** Excerpted records follows **
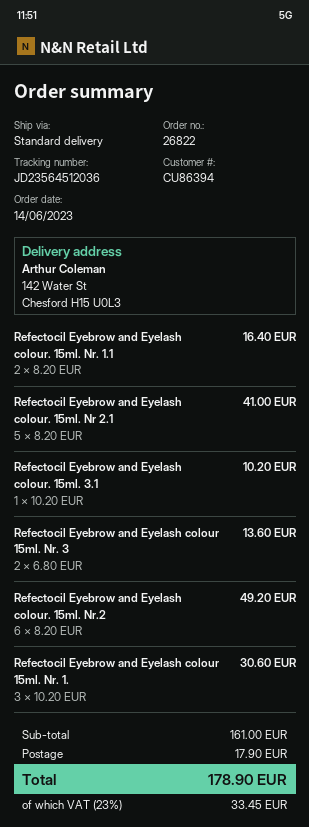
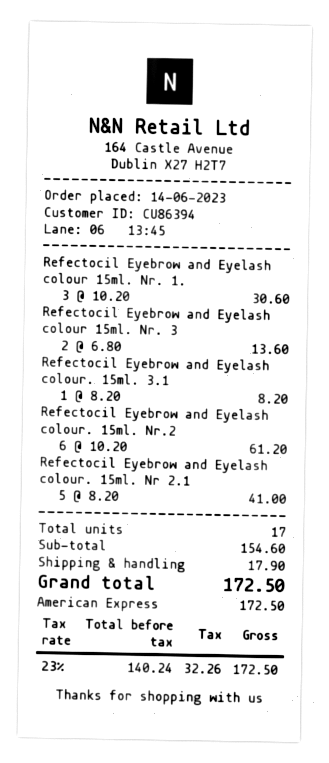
Refectocil Eyebrow and Eyelash colour. 15ml. Nr. 1.1: 2 x 8.20 = 16.40 -> none
Refectocil Eyebrow and Eyelash colour. 15ml. 3.1: 1 x 10.20 = 10.20 -> 1 x 8.20 = 8.20
Refectocil Eyebrow and Eyelash colour. 15ml. Nr.2: 6 x 8.20 = 49.20 -> 6 x 10.20 = 61.20
subtotal: 161.00 -> 154.60
tax: 23% = 33.45 -> 23% = 32.26
total: 178.90 -> 172.50

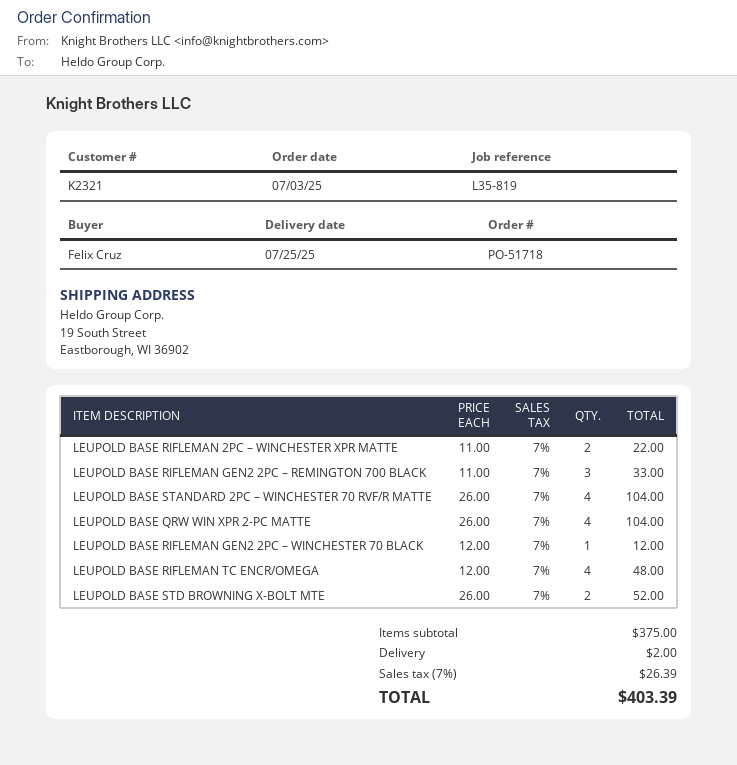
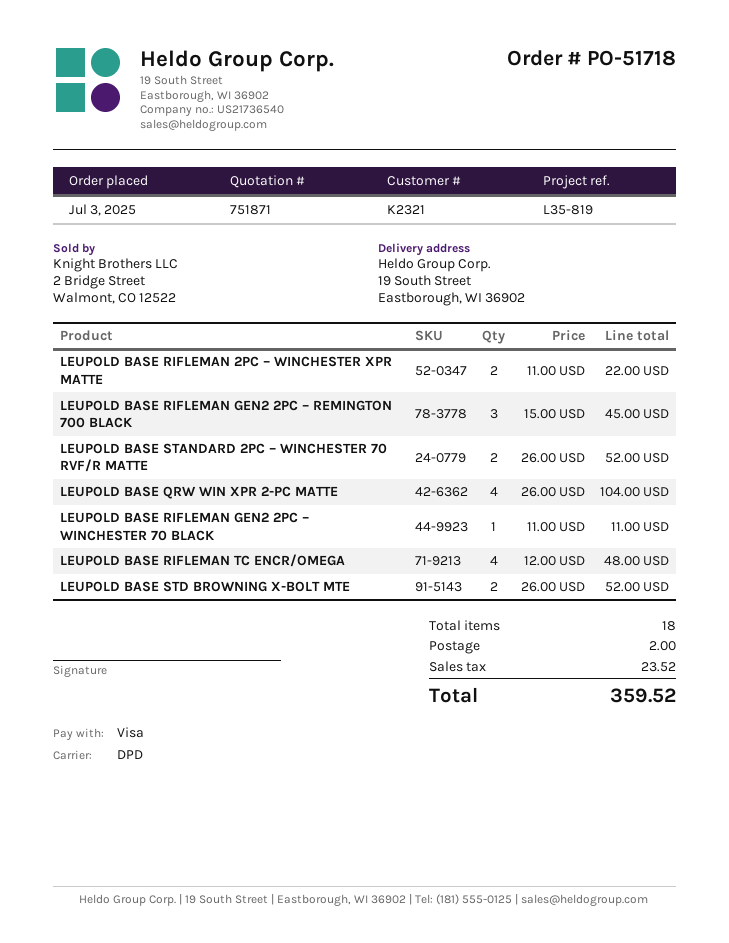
LEUPOLD BASE RIFLEMAN GEN2 2PC – REMINGTON 700 BLACK: 3 x 11.00 = 33.00 -> 3 x 15.00 = 45.00
LEUPOLD BASE STANDARD 2PC – WINCHESTER 70 RVF/R MATTE: 4 x 26.00 = 104.00 -> 2 x 26.00 = 52.00
LEUPOLD BASE RIFLEMAN GEN2 2PC – WINCHESTER 70 BLACK: 1 x 12.00 = 12.00 -> 1 x 11.00 = 11.00
tax: 26.39 -> 23.52
total: 403.39 -> 359.52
** End of Excerpted records **
# Requirement
Beginning at the line above that contains "Refectocil Eyebrow and Eyelash colour. 15ml. Nr.2: 6", repeat each line exactly through the one that contains "LEUPOLD BASE STANDARD", and leave out the pictures.

# Solved problem
Refectocil Eyebrow and Eyelash colour. 15ml. Nr.2: 6 x 8.20 = 49.20 -> 6 x 10.20 = 61.20
subtotal: 161.00 -> 154.60
tax: 23% = 33.45 -> 23% = 32.26
total: 178.90 -> 172.50

LEUPOLD BASE RIFLEMAN GEN2 2PC – REMINGTON 700 BLACK: 3 x 11.00 = 33.00 -> 3 x 15.00 = 45.00
LEUPOLD BASE STANDARD 2PC – WINCHESTER 70 RVF/R MATTE: 4 x 26.00 = 104.00 -> 2 x 26.00 = 52.00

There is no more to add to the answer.